Dr Pinky Saptandari MA, menjelaskan penyebab masalah ini bukan semata karena tingkat ketersediaan pangan di masyarakat atau keluarga yang rendah atau melimpah, akan tetapi juga karena faktor knowledge, skill, dan attitude yang tidak memadai dalam mengatur pola makan dan mengetahui kandungan gizi dalam makanan.
"Selain itu pengaruh gender, budaya keluarga dan mitos yang berkembang di masyarakat turut memberikan andil dalam menciptakan kebiasaan makan dan pemberian makan keluarga kepada anggota keluarga khususnya ibu dan anak," kata Pinky.
Menurutnya, sebagai sistem budaya, makanan bukan hanya dipandang sebagai hasil organik dengan kualitas biokimia yang secara fisiologis berfungsi untuk memepertahankan hidup, namun juga memiliki makna sosial budaya yang diakui, dianut dan dibenarkan oleh masyarakat setempat.
"Adanya kegagalan dalam memaknai hubungan antara makanan dan kesehatan menjelaskan mengapa permasalahan gizi termasuk gizi buruk masih terjadi di tempat-tempat dengan kecukupan makanan," tukas Pinky.

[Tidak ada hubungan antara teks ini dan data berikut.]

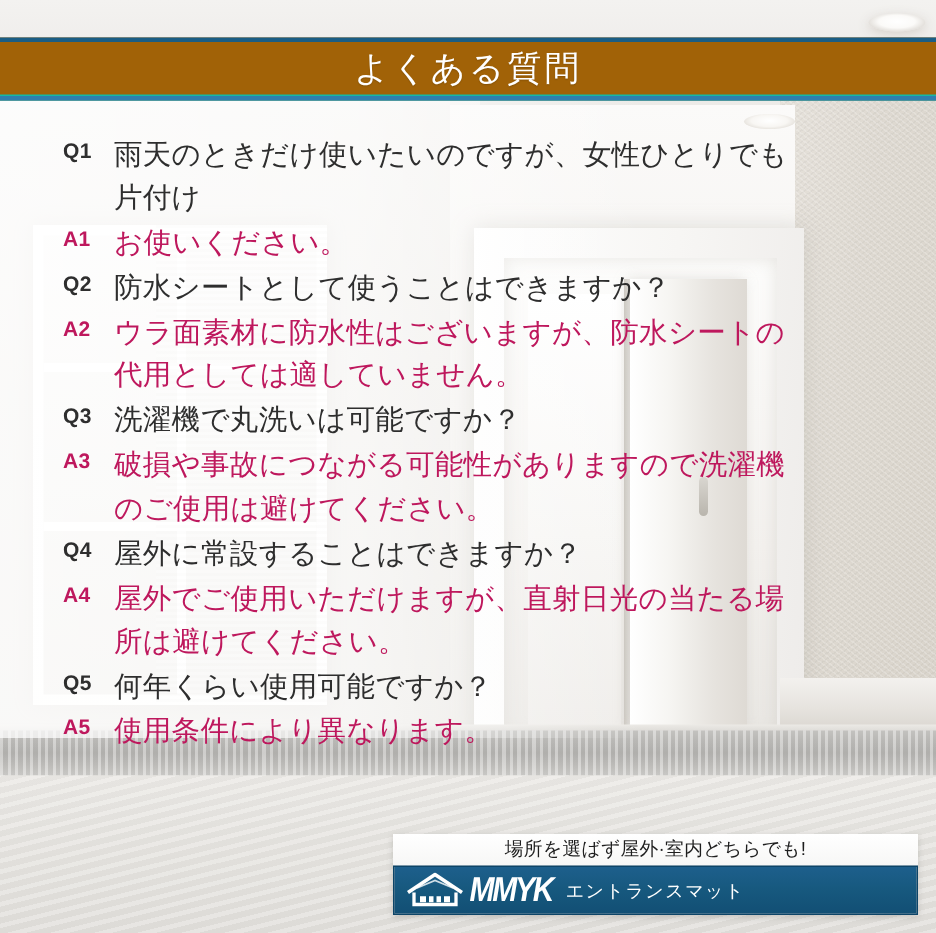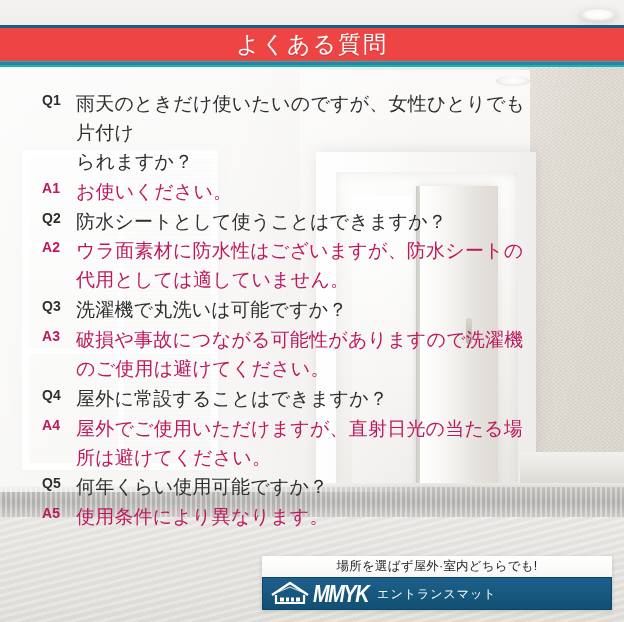--- a/index.html
+++ b/index.html
@@ -173,9 +173,9 @@
   .header-band {
     position: absolute;
     left: 0; top: 25px; width: 624px; height: 42px;
-    background: #ef4444;
+    background: #a16207;
     border-top: 3px solid #1a5d84;
-    border-bottom: 6px solid #14b8a6;
+    border-bottom: 4px solid #14b8a6;
     box-sizing: border-box;
     display: flex;
     align-items: center;

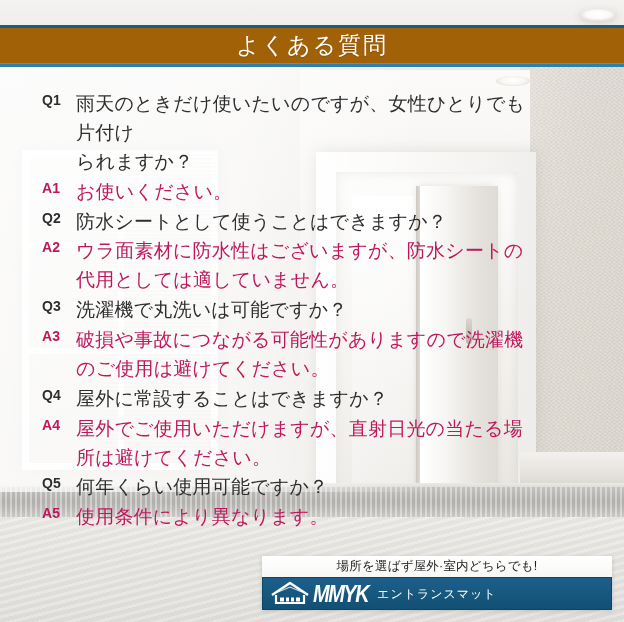--- a/index.html
+++ b/index.html
@@ -313,7 +313,6 @@
       <span class="qa-tag">Q1</span>
       <span class="qa-body">
         <span class="l1">雨天のときだけ使いたいのですが、女性ひとりでも片付け</span>
-        <span class="l2">られますか？</span>
       </span>
     </div>
     <div class="qa-line a">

Padahal masa emas perkembangan anak sejak lahir hingga usia 2 tahun dan bahkan menurut ilmu gizi terkini, diketahui bahwa kualitas anak ditentukan sejak terjadinya konsepsi hingga masa balita. Kecukupan gizi ibu selama hamil hingga anak berusia dibawah 5 tahun serta pola pengasuhan yang tepat bagi setiap keluarga akan memberikan kontribusi nyata dalam mencetak generasi unggul.
Oleh karena itu perlu upaya lebih dalam mengatasi permasalahan di atas, diantaranya dengan menyebarkan infomasi tentang permasalahan gizi yang dihadapi bangsa ini, memberikan pemahaman yang benar tentang asupan gizi yang tepat bagi ibu hamil dan balita serta mengembangkan pemahaman budaya makan yang tepat bagi tumbuh kembang balita serta mengikis budaya dan mitos yang dianggap bisa mengganggu upaya perbaikan gizi masyarakat.
Beberapa mitos dan fakta mengenai makanan dan gizi merupakan salah satu faktor penghambat dalam proses pemenuhan dan perbaikan gizi keluarga. Mitos seperti ibu hamil tidak boleh makan ikan karena bayinya bisa bau amis, atau anak balita tidak boleh makan telur karena bisa bisulan merupakan contoh mitos yang salah karena telur dan ikan merupakan sumbar makanan dan gizi yang baik untuk ibu hamil dan anak balita.